# [PROBLEM STATEMENT]
What is needed here is each entry reproduced exactly, without its pictures.

Web page revision data

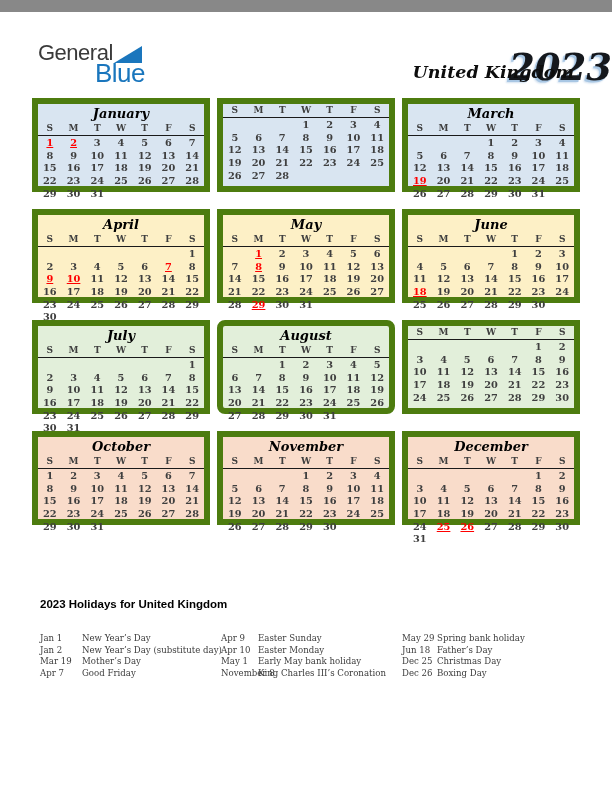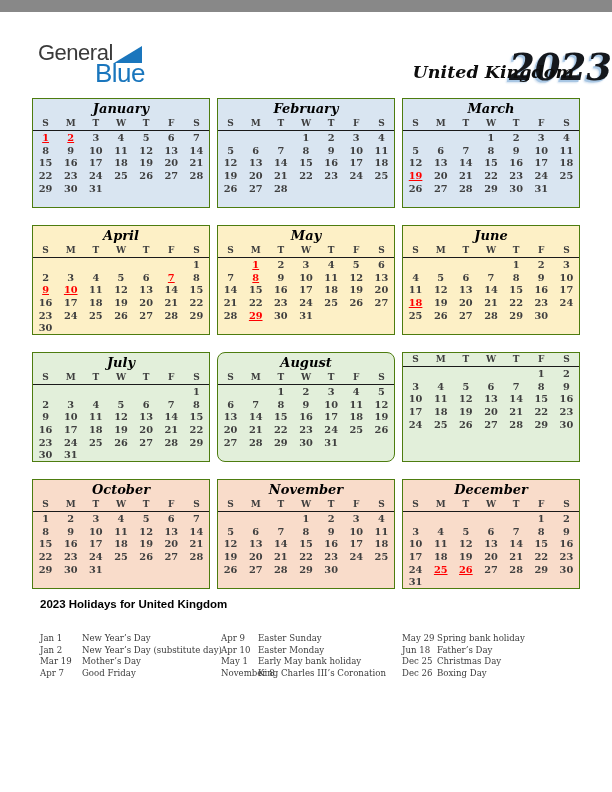--- a/index.html
+++ b/index.html
@@ -32,7 +32,7 @@
   
   .months { position:absolute; left:32px; top:86px; width:548px; }
   .month-row { display:flex; gap:7px; margin-bottom:17px; }
-  .month { width:178px; height:110px; border:1px solid #4d7c0f; }
+  .month { width:178px; height:94px; border:6px solid #4d7c0f; }
   .month-title {
     height:18px; line-height:19px; text-align:center;
     font-family:"DejaVu Serif", serif; font-style:italic; font-weight:bold;

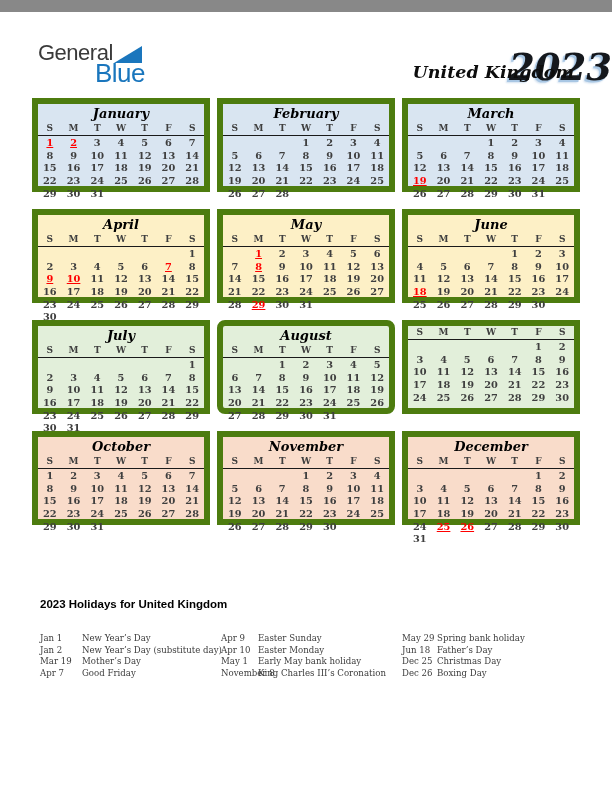--- a/index.html
+++ b/index.html
@@ -155,7 +155,6 @@
           </div>
         </div>
         <div class="month" style="background: rgb(217, 229, 241);">
-          <div class="month-title">February</div>
           <div class="dow-row">
             <span class="dow-cell">S</span>
             <span class="dow-cell">M</span>

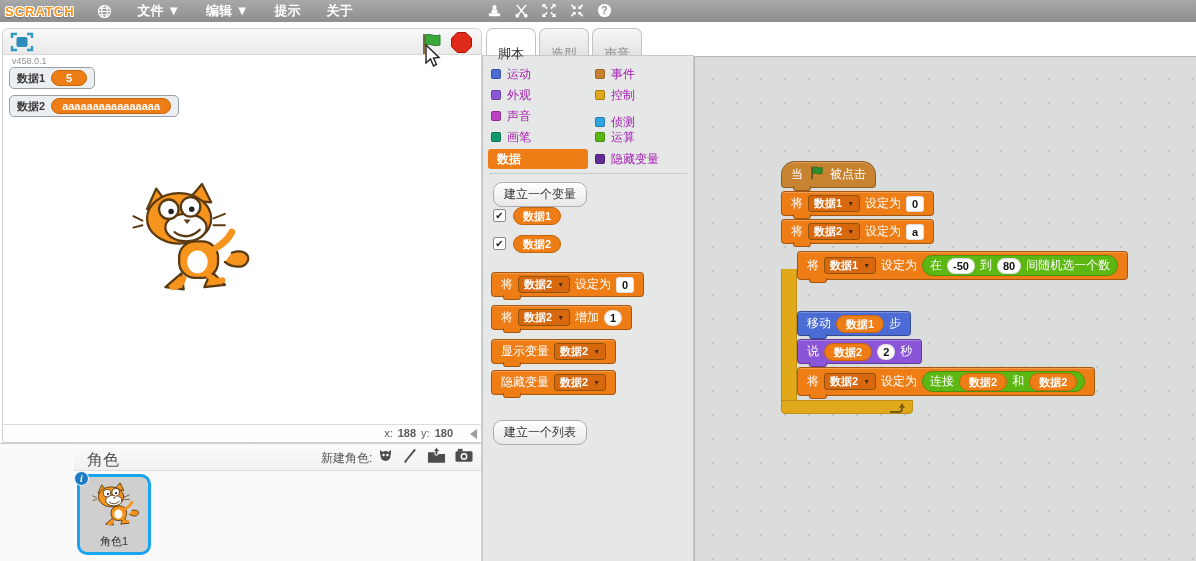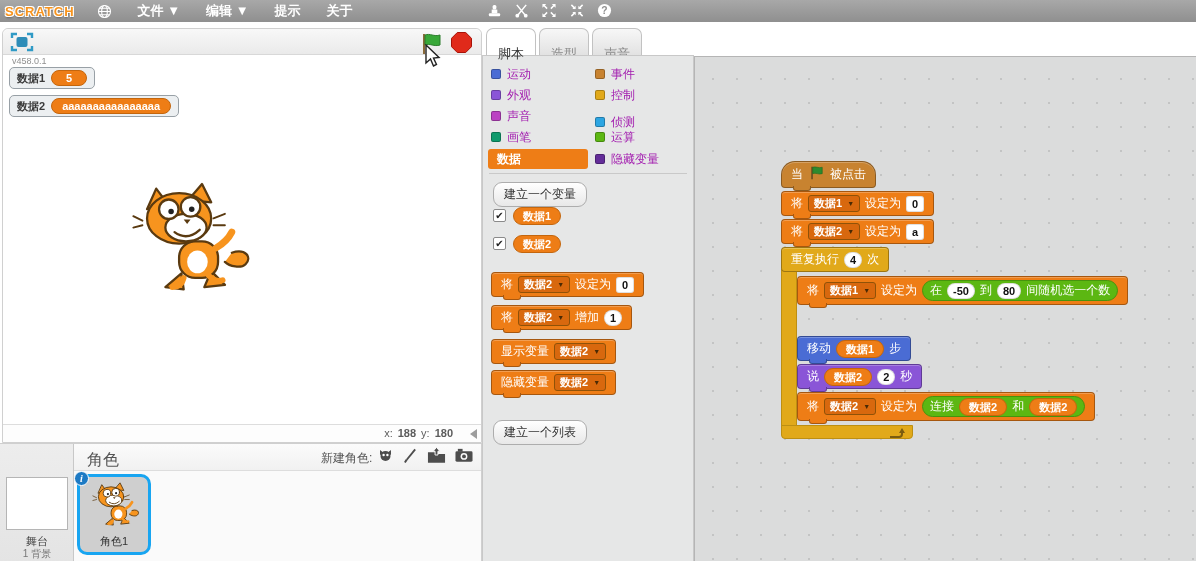--- a/index.html
+++ b/index.html
@@ -445,11 +445,6 @@
       </div>
 
       <div class="cblock">
-        <div class="block b-control noafter">
-          <span>重复执行</span>
-          <span class="inp oval">4</span>
-          <span>次</span>
-        </div>
         <div class="cblock-body">
 
           <div class="block b-data tall">

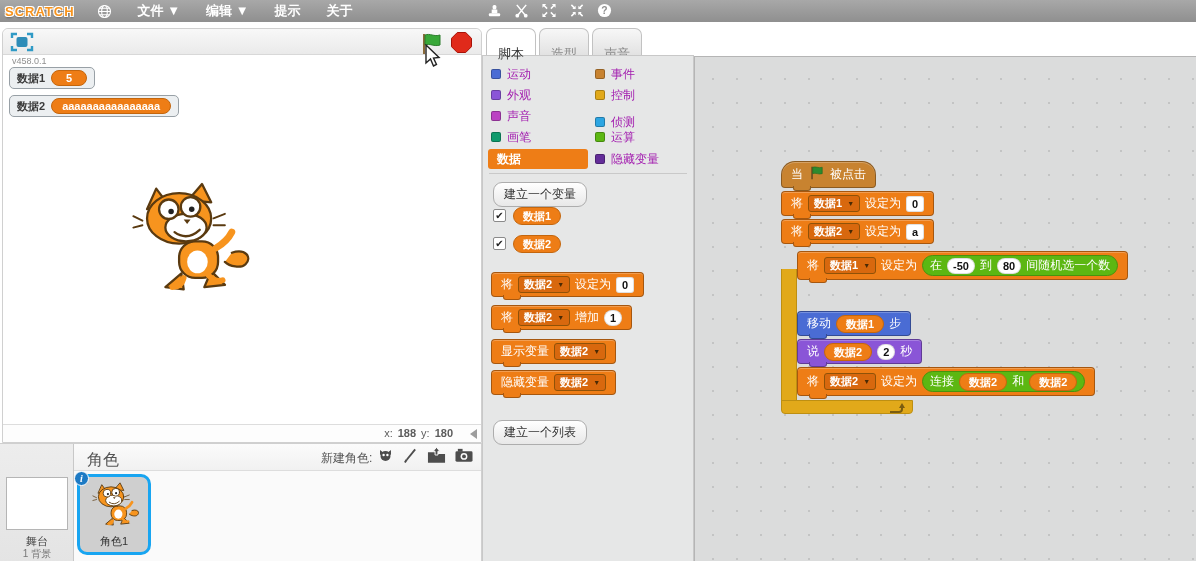--- a/index.html
+++ b/index.html
@@ -271,11 +271,6 @@
   </div>
 
   <div class="sprite-pane">
-    <div class="stage-col">
-      <div class="stage-thumb"></div>
-      <div class="stage-label">舞台</div>
-      <div class="stage-sub">1 背景</div>
-    </div>
     <div class="sprite-header">
       <span class="sprite-title">角色</span>
       <span class="new-sprite-label">新建角色:</span>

# [WRITTEN ANSWER]
--- a/index.html
+++ b/index.html
@@ -32,7 +32,7 @@
   
   .months { position:absolute; left:32px; top:86px; width:548px; }
   .month-row { display:flex; gap:7px; margin-bottom:17px; }
-  .month { width:178px; height:110px; border:1px solid #4d7c0f; }
+  .month { width:178px; height:94px; border:6px solid #4d7c0f; }
   .month-title {
     height:18px; line-height:19px; text-align:center;
     font-family:"DejaVu Serif", serif; font-style:italic; font-weight:bold;

--- a/index.html
+++ b/index.html
@@ -155,7 +155,6 @@
           </div>
         </div>
         <div class="month" style="background: rgb(217, 229, 241);">
-          <div class="month-title">February</div>
           <div class="dow-row">
             <span class="dow-cell">S</span>
             <span class="dow-cell">M</span>

--- a/index.html
+++ b/index.html
@@ -445,11 +445,6 @@
       </div>
 
       <div class="cblock">
-        <div class="block b-control noafter">
-          <span>重复执行</span>
-          <span class="inp oval">4</span>
-          <span>次</span>
-        </div>
         <div class="cblock-body">
 
           <div class="block b-data tall">

--- a/index.html
+++ b/index.html
@@ -271,11 +271,6 @@
   </div>
 
   <div class="sprite-pane">
-    <div class="stage-col">
-      <div class="stage-thumb"></div>
-      <div class="stage-label">舞台</div>
-      <div class="stage-sub">1 背景</div>
-    </div>
     <div class="sprite-header">
       <span class="sprite-title">角色</span>
       <span class="new-sprite-label">新建角色:</span>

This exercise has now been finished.